Fighting terrorCompiled from Times wires
© St. Petersburg Times
published November 1, 2002
U.S. drafts secrecy guidelines for data
WASHINGTON -- The White House is drafting guidelines to define a new category of government information that would be withheld from the public in order to avoid making it available to terrorists.
Currently being called "sensitive homeland security information," the category could include everything from blueprints of critical government and private buildings to scientific research of potential value to terrorists.
No one knows what it will encompass, because the White House Office of Management and Budget has not released the guidelines.
A White House official said Thursday that OMB is working to define the information at the request of the Office of Homeland Security.
Administration officials have taken pains to say that no information that is currently available to the public would be included in the new category. It merely represents a desire to treat information that terrorists might use consistently throughout the government, they say.
But some representatives of private groups that have been consulted by OMB about the pending guidelines have expressed concern that the move will lead to a general tightening of public access to government information.
Agents raid Tenn. homes of two Iraqi immigrants
NASHVILLE, Tenn. -- Agents with a terrorism task force raided the homes of at least two Iraqi immigrants Thursday, and authorities said other searches were being conducted in the city.
No immediate arrests were made, but FBI, Customs and IRS agents spent about three hours at the home of Fadhil Abbas Al-Sahaf, 34. They were seen leaving with boxes, plastic bags, papers, envelopes, FedEx packages and videotapes. A travel trailer in the back yard also was searched.
Agents also searched an apartment less than 2 miles away rented by Mahdi Al-Tamimi, his wife and young son. Bank documents, IRS forms and other papers were removed.
Douglas Riggin, an FBI agent in charge of the task force, said the moves were not connected to "any terrorist act which might pose a threat to the city." As for whether the raid was related to terrorist threats elsewhere, he said: "The task force investigated it. Draw your own conclusions."
Al-Sahaf, reached by telephone after the raid, said he was not sure why the house was searched, but "I think it is because I sent money to my family." He said he is an Iraqi native who moved to the United States in 1994.
Al-Tamimi, an Iraqi-born U.S. citizen who sought political asylum in 1994, said that when agents searched his home they asked him about sending money to his family in Iraq.
Moroccan said to have close relations with Atta
HAMBURG, Germany -- A Moroccan accused of supporting the Sept. 11 terrorists often prayed with suicide pilot Mohamed Atta, a witness told a German court Thursday, describing the lead hijacker as a close friend of the defendant.

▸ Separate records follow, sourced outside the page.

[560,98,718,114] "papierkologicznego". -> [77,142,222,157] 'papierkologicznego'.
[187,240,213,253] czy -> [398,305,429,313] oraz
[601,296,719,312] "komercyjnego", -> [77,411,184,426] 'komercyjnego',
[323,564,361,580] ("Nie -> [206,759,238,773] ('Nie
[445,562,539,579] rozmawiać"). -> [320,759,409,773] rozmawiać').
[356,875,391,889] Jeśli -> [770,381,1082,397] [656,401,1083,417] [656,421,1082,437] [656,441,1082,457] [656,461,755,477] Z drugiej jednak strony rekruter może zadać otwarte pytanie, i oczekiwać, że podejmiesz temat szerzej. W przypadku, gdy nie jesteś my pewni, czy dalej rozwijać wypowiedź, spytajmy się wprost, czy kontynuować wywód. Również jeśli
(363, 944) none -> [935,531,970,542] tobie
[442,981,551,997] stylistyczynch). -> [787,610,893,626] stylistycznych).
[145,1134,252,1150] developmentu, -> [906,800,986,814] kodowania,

The witness, 29-year-old student Holger Liszkovski, lived for roughly three years in the same university housing complex in Hamburg as defendant Mounir el Motassadeq. He testified that Atta frequently visited el Motassadeq and shared meals with him.
"I would describe their relationship as a close friendship," Liszkovski said. "They often prayed together."
El Motassadeq, the first Sept. 11 suspect to stand trial, has acknowledged being friendly with members of the Hamburg al-Qaida cell, but he denied knowing of their plot to attack the United States.
The 28-year-old Moroccan, who has also admitted attending a training camp in Afghanistan, faces life in prison if convicted of belonging to a terrorist organization and more than 3,000 counts of accessory to murder.
No leads reported in slaying of U.S. envoy
AMMAN, Jordan -- Investigators reported no new leads Thursday in the killing of a U.S. diplomat Monday in Jordan's capital.
Security officials have been questioning dozens of Islamic militants as they try to discover who was behind the assassination of Laurence Foley, a U.S. aid agency administrator. The gunman escaped.
"The investigation is continuing, but there is nothing new," Jordanian Prime Minister Ali Abul-Ragheb said.